Si può codificare la cucina italiana?
“Ẻ difficile, probabilmente impossibile. La biodiversità, i territori hanno fatto crescere la nostra, o meglio, le nostre cucine. Questa è la cucina italiana! Diversa ad ogni campanile e il campanilismo ha fatto crescere i popoli, perché ad ogni prodotto corrisponde un valore, un senso di appartenenza, uno stile di vita che genera emulazione”.
Da parte tua, negli ultimi anni, c’è l’affermazione del valore delle cucine dei territori; come si riesce a creare equilibrio tra storia, tradizione e ricerca, innovazione?
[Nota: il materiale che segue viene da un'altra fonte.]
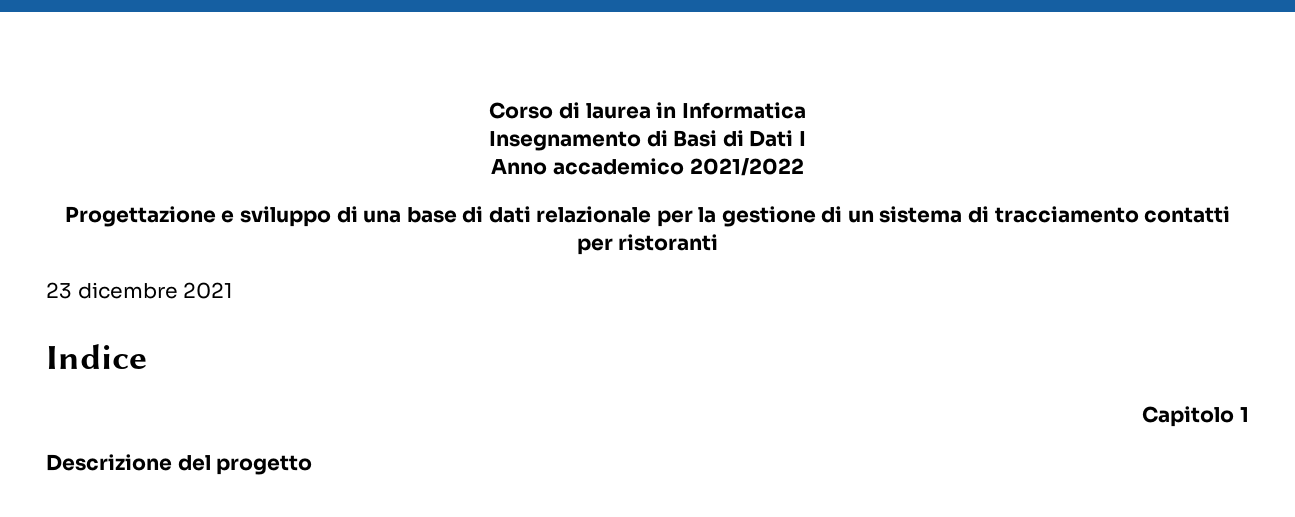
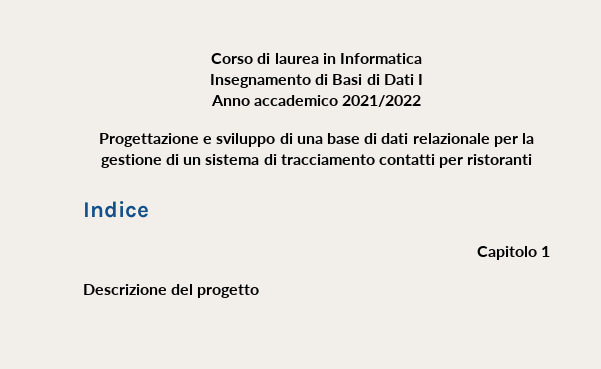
- 23 dicembre 2021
“Non perdendo di vista la conoscenza e la manualità. Il rischio più grande è quello di non riuscire più a riconoscere quello che stiamo mangiando: viene smolecolato tutto, si esaltano le basse temperature fino all’eccesso. Un maialino di 35 chili spinto ad una cottura di 72 ore si sfibra, non si riconosce più. La bassa temperatura fa perdere la conoscenza e la manualità, sono cotture che vengono poi abbattute e rigenerate senza più quell’intervento simbolo di competenza che sono le mani del cuoco. Non si cucinerà più!”
E quindi?
“E quindi bisogna interrompere la tendenza che può portare alla distruzione dei territori. Bisogna evitare di alterare, o meglio stressare, prodotti che hanno una storia nobile: che senso ha fare l’acqua di Parmigiano Reggiano? Quaranta chili di formaggio per fare l’estrazione dell’acqua? Ma stiamo a scherza’! come mi è capitato di vedere. Il Parmigiano Reggiano va esaltato per la sua forma, la sua naturale grassezza, la sua storia. E questo vale per tutte le straordinarie materie prime italiane. Vedi, io tanti anni fa sono tornato a casa, dopo le esperienze nelle grandi cucine internazionali, proprio per tornare al territorio italiano, alla straordinaria semplicità di un buon olio, di un pomodoro, di un formaggio, cercando di fare dei piatti nuovi ma partendo dai sapori e dagli ingredienti del luogo. E questo, dopo anni di spume, sferificazioni, estrazioni, sta ritornando. L’unica speranza è che non venga classificato come una moda”.